05. Pelo conceito que geralmente se tem de livro, e interpretado o art. 150 com embasamento na quase totalidade das definições fornecidas pelos dicionários, a resposta mais provável que se daria àquela indagação seria a de que, efetivamente, os CDs, CD-ROMs, as fitas magnéticas de áudio e vídeo não estão abrangidas pela imunidade prevista no mencionado dispositivo constitucional. Mas, atente o leitor, dissemos resposta “provável” e não certa, verdadeira, terminante, porque há ainda uma acepção de livro, encontrada tanto no léxico de Laudelino Freire como no de António Morais Silva, que não parece excluir definitivamente os modernos veículos de difusão de idéias do privilégio da imunidade. Referimo-nos à definição “tudo quanto ensina ou instrui como se fora livro”. Essa é, porém, matéria sobre a qual nos estenderemos um pouco mais em tópico abaixo. De resto, na pesquisa da vontade da lei, não teria cabimento que abandonássemos os demais métodos de interpretação, pois os vários métodos se completam, todos contribuindo para a descoberta da verdade e maior aproximação do ideal de justiça.2

06. Mas pondo de lado, por ora, aquela única definição de livro que parece não excluir os modernos veículos de difusão de idéias do privilégio da imunidade, continuemos este nosso trabalho como se efetivamente a palavra livro no art. 150 tenha sido empregada em sua acepção restrita, acepção essa que, diga-se de passagem, corresponde à imagem que fazemos de um livro. A primeira conseqüência desse nosso procedimento seria justamente a exclusão, da imunidade, de todos aqueles veículos criados pela moderna tecnologia; e a segunda seria um insensato desafio a uma elite de notáveis pensadores, sem termos qualificações para tanto e sobretudo sem dispormos de um único argumento realmente seguro. Hoje, ninguém ignora que a exegese puramente verbal é vista com sérias reservas por uma legião de filósofos, juristas e filólogos. Mas, mesmo limitados ao espaço que aqui nos foi reservado, não resistimos à tentação de trazer à baila quatro das mais interessantes apreciações que colhemos sobre a matéria. A primeira delas foi feita no século passado por VON JHERING, que examinou a questão da palavra em O espírito do direito romano. Para o jurista alemão, a questão de saber se a palavra está em condições de transmitir o pensamento soa a princípio como um paradoxo. JHERING, contudo, enfatiza a seriedade dessa questão e chega a admitir uma resposta negativa:

“O pensamento é um evento interno da vida intelectual subjetiva, uma atividade, uma vibração do espírito, que se não pode traduzir objetivamente.
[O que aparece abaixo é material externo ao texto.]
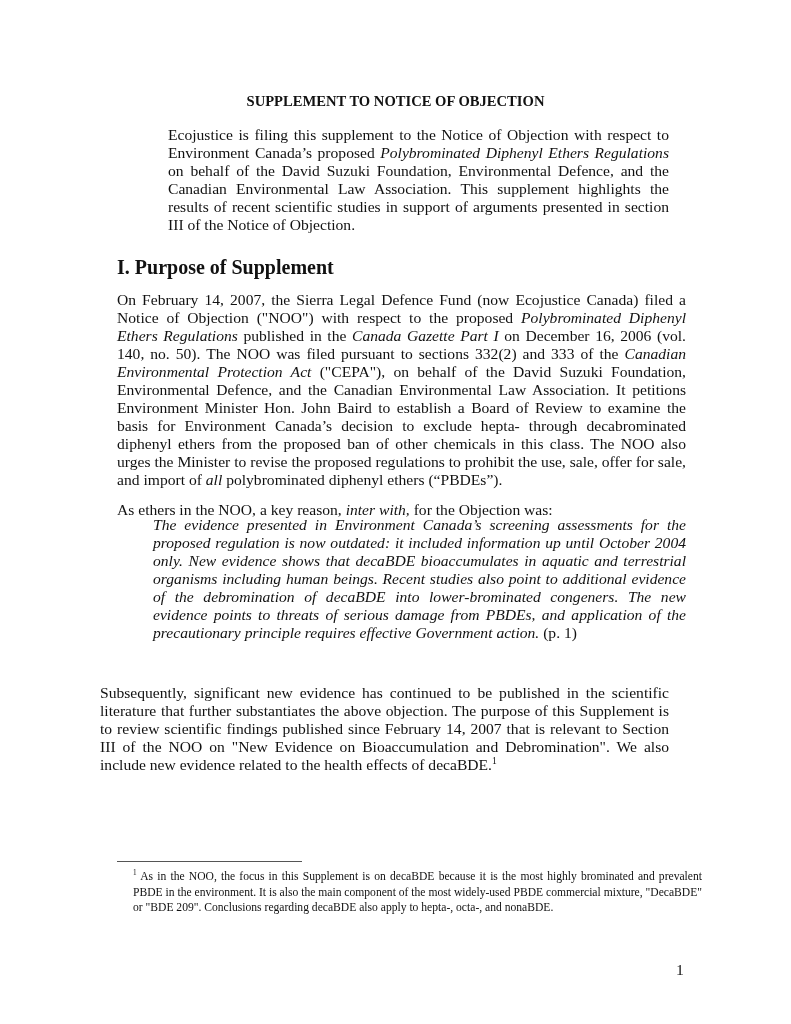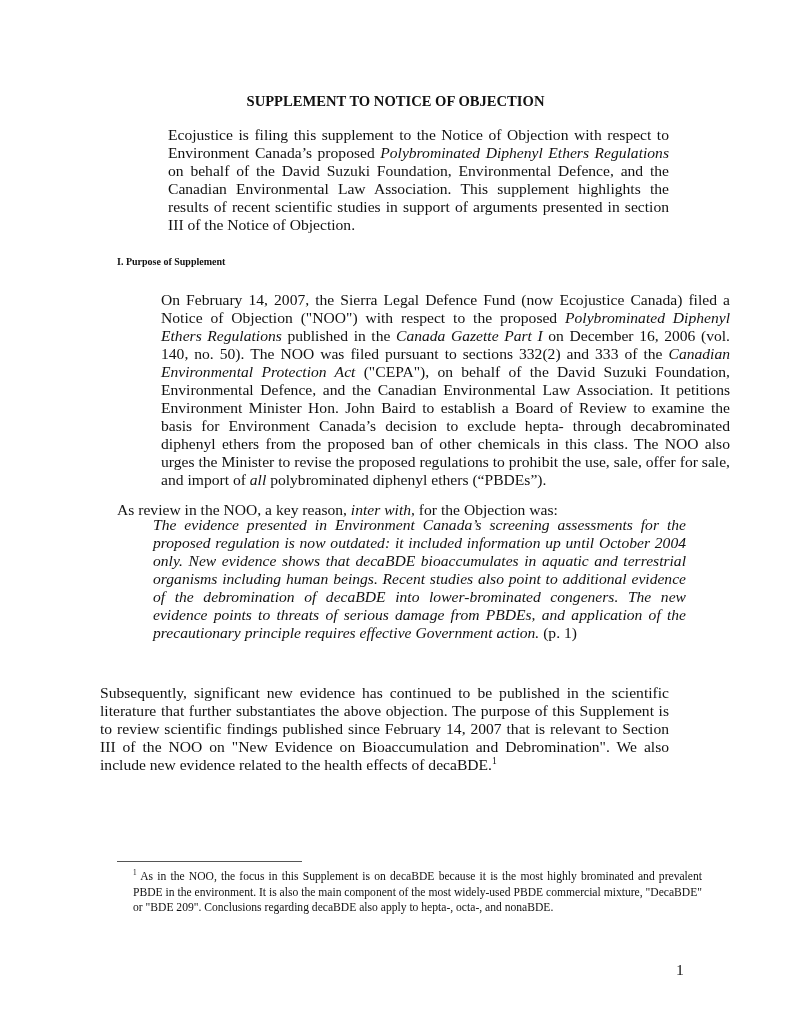"I. Purpose of Supplement" .heading { font-size: 10px -> 20px }
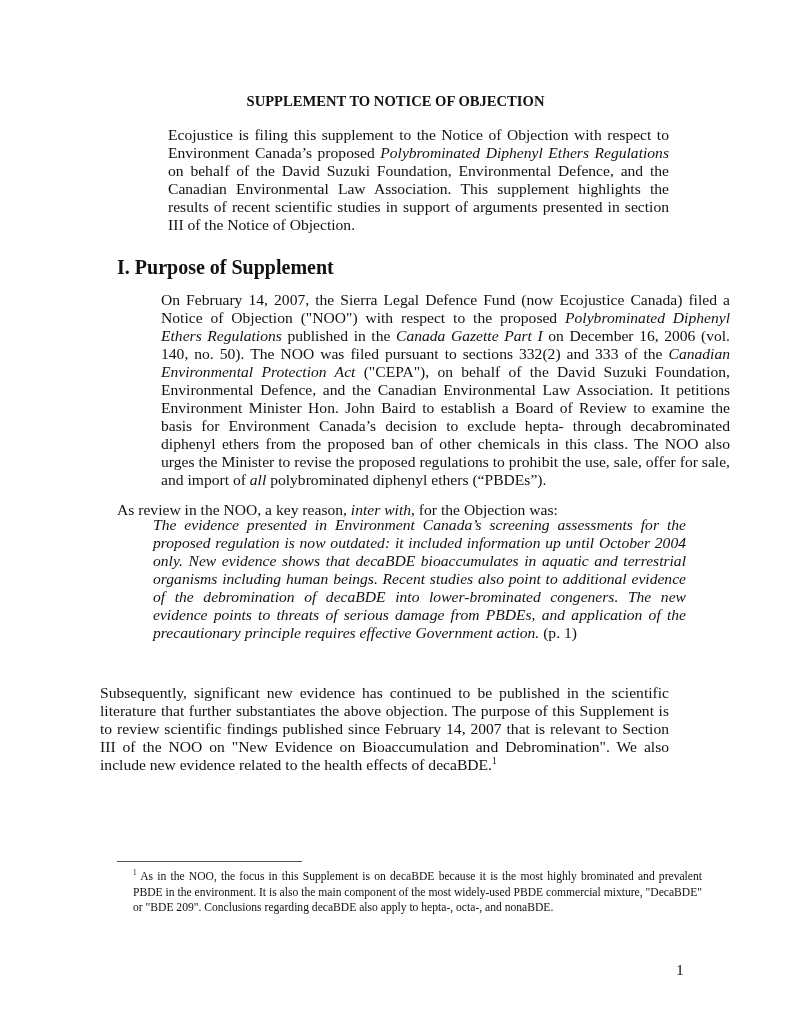"On February 14, 2007, the" .p.body1 { margin-left: 44px -> none }
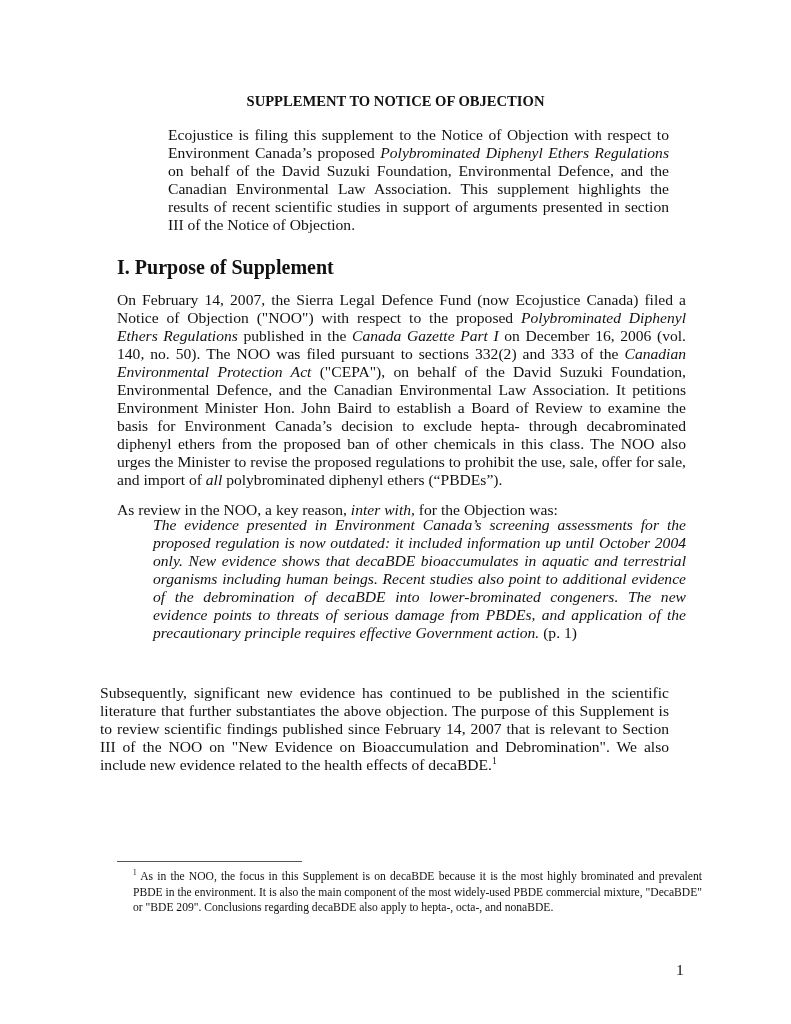"As review in the NOO," span { text: review -> ethers }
Só com a alternativa de perder a sua essência, de fixar-se, é que o pensamento pode sair da intimidade subjetiva para entrar na do mundo externo. O pensamento, que se emite, é, por assim dizer, o pensamento solidificado. Somente, pois, de modo impróprio, pode falar-se de sua comunicação ou de sua transmissão, porque, tal como é em si mesmo, nunca se transmite. A palavra não faz mais do que provocar, ou tornar possível, idéias semelhantes, reproduzindo, na alma do auditório, um movimento intelectual parecido ao que se prodús (sic) na de quem fala (…). Um olhar, um apêrto de mão, um gesto, um sinal qualquer, valem, freqüentemente, tanto como a palavra, para provocar um pensamento em outro: é a prova indubitável de que a possibilidade da comunicação não depende, absolutamente, da reprodução objetiva do pensamento. Quais são, com efeito, as idéias que a êsses simples sinais tornam objetivos? Na expressão literal das idéias, por si mesmas, as palavras ficam aquém do pensamento e, no entanto, se êste se reprodús (sic) com toda sua fidelidade e integridade no espírito do auditório, é porque está em perfeito acôrdo com o seu modo de pensar. É idêntico o princípio da comunicação: que ligue com o auxílio das palavras ou de sinais, que um dêsses meios seja perfeito e o outro imperfeito, ambos agem, sem dúvida, do mesmo modo. Ambos não dão, de forma alguma, o mesmo pensamento, e por maior que seja a exatidão da fórmula, que os expressa, apenas fornece um ponto de apôio para permitir a sua reconstrução.3

A segunda crítica à exegese verbal é de FRITZ BEROLZHEIMER. Dela tomamos conhecimento através de CARLOS MAXIMILIANO, que a reproduziu nos seguintes termos:

“A letra não traduz a idéia, na sua integridade: provoca, em cérebro alheio, o desabrochar de um produto intelectual semelhante, jamais idêntico ao que a fórmula é chamada a exprimir. Eis porque a todos se afigura deficiente, precária, a exegese puramente verbal. Basta notar que às vezes se escreve um capítulo extenso, e até um livro, para exprimir, o menos incompletamente possível, uma só idéia. Os vocábulos designam a face principal, a propriedade mais visível de um objeto.4

A terceira apreciação sobre a precariedade da palavra, devêmo-la a ORTEGA Y GASSET, uma das mais argutas inteligências de nosso tumultuado século. Com a veemência natural dos espanhóis, foi implacável em seu julgamento da palavra:

“(…) cuando el hombre se pone a hablar lo hace porque cree que va poder a decir cuanto piensa. Pues bien, esto es lo ilusorio. El lenguaje no da para tanto. Dice, poco más o menos, una parte de lo que pensamos y pone una valla infranqueable a la transfusión del resto. Sirve bastante bien para enunciados y pruebas matemáticas; ya el hablar de física empieza a hacerse equívoco e insuficiente. Pero conforme la conversación se ocupa de temas más importante que ésos, más humanos, más “reales”, va aumentando su imprecisión, su torpeza y confusionismo. Dóciles al prejudicio inveterado de que hablando nos entendemos, decimos y escuchamos tan de buena fe que acabamos muchas veces por malentendermos mucho más que si, mudos, procurásemos adivinarmos.”5

Finalmente, em belo estudo sobre o pensamento aristotélico, OLAVO DE CARVALHO nos dá uma interessante definição de compreensão, definição essa que, segundo entendemos, pode e deve ser estendida à idéia de interpretação. Para OLAVO DE CARVALHO, a compreensão é “um ato capaz de captar a unidade do pensamento”, um “ato que implica respeitar cuidadosamente o inexpresso e o subentendido, em vez de sufocá-lo na idolatria do ‘texto’ coisificado, túmulo do pensamento”6.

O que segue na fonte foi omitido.